- **EXERCISE INSTRUCTIONS**
The full listing, copied exactly and free of pictures, is the expected reply.

- **DATA IN THIS EXERCISE**
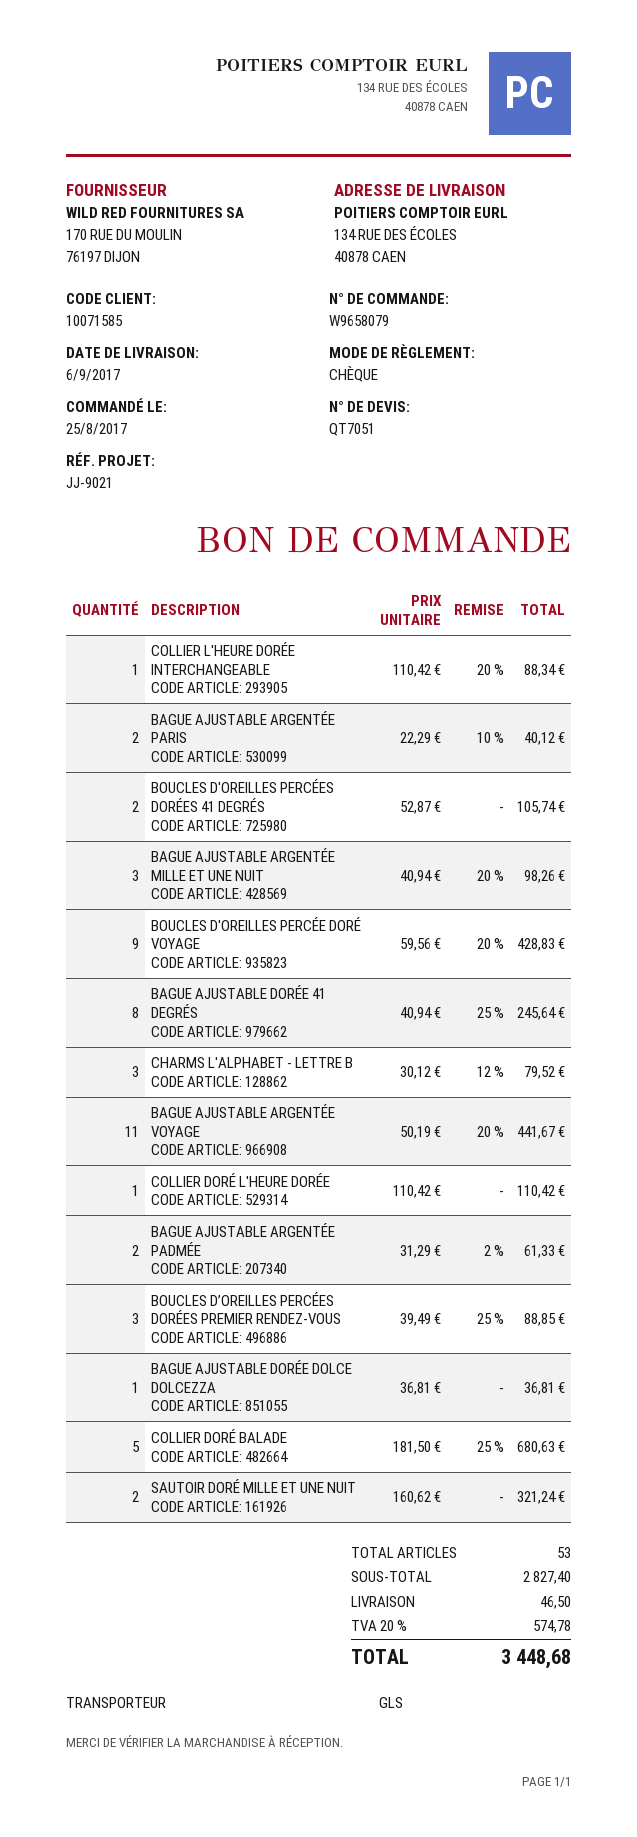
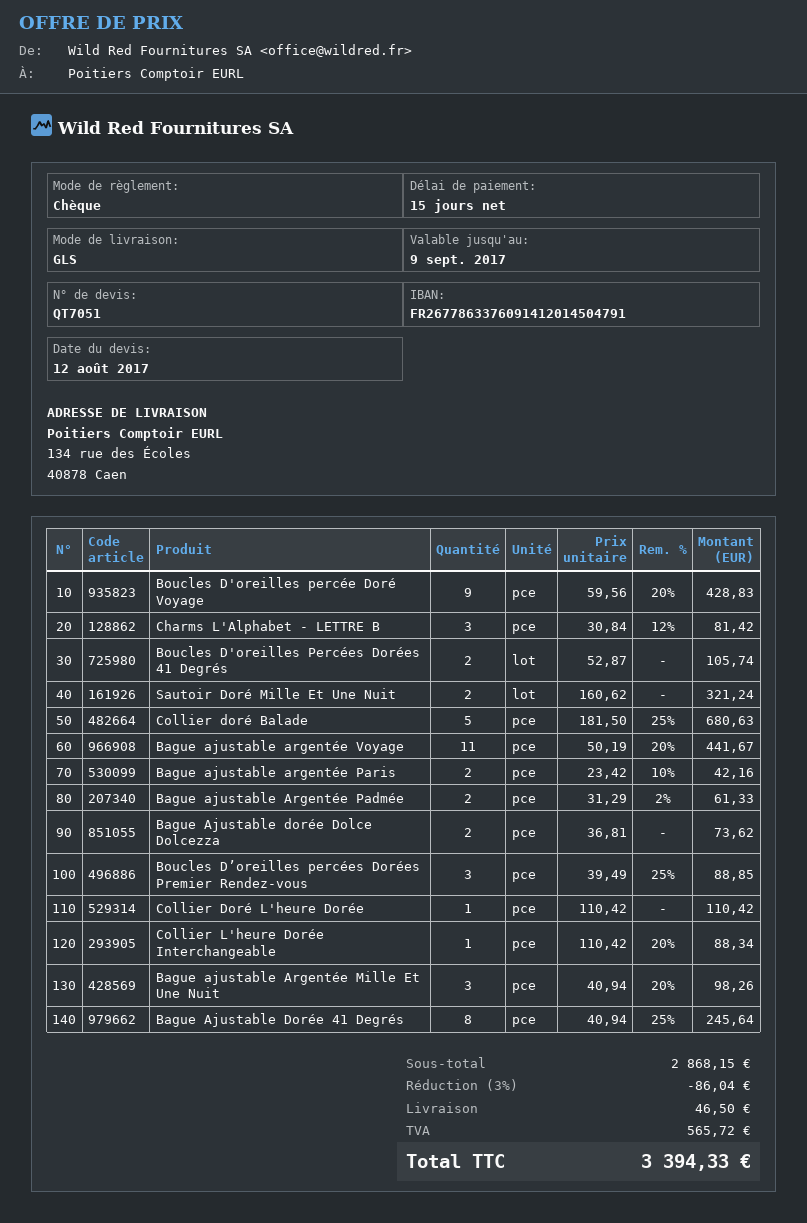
BAGUE AJUSTABLE ARGENTÉE PARIS: 2 x 22.29 - 10% = 40.12 -> 2 x 23.42 - 10% = 42.16
CHARMS L'ALPHABET - LETTRE B: 3 x 30.12 - 12% = 79.52 -> 3 x 30.84 - 12% = 81.42
BAGUE AJUSTABLE DORÉE DOLCE DOLCEZZA: 1 x 36.81 = 36.81 -> 2 x 36.81 = 73.62
subtotal: 2827.40 -> 2868.15
discount: none -> 3% = 86.04
tax: 574.78 -> 565.72
total: 3448.68 -> 3394.33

- **TASK RESPONSE**
BAGUE AJUSTABLE ARGENTÉE PARIS: 2 x 22.29 - 10% = 40.12 -> 2 x 23.42 - 10% = 42.16
CHARMS L'ALPHABET - LETTRE B: 3 x 30.12 - 12% = 79.52 -> 3 x 30.84 - 12% = 81.42
BAGUE AJUSTABLE DORÉE DOLCE DOLCEZZA: 1 x 36.81 = 36.81 -> 2 x 36.81 = 73.62
subtotal: 2827.40 -> 2868.15
discount: none -> 3% = 86.04
tax: 574.78 -> 565.72
total: 3448.68 -> 3394.33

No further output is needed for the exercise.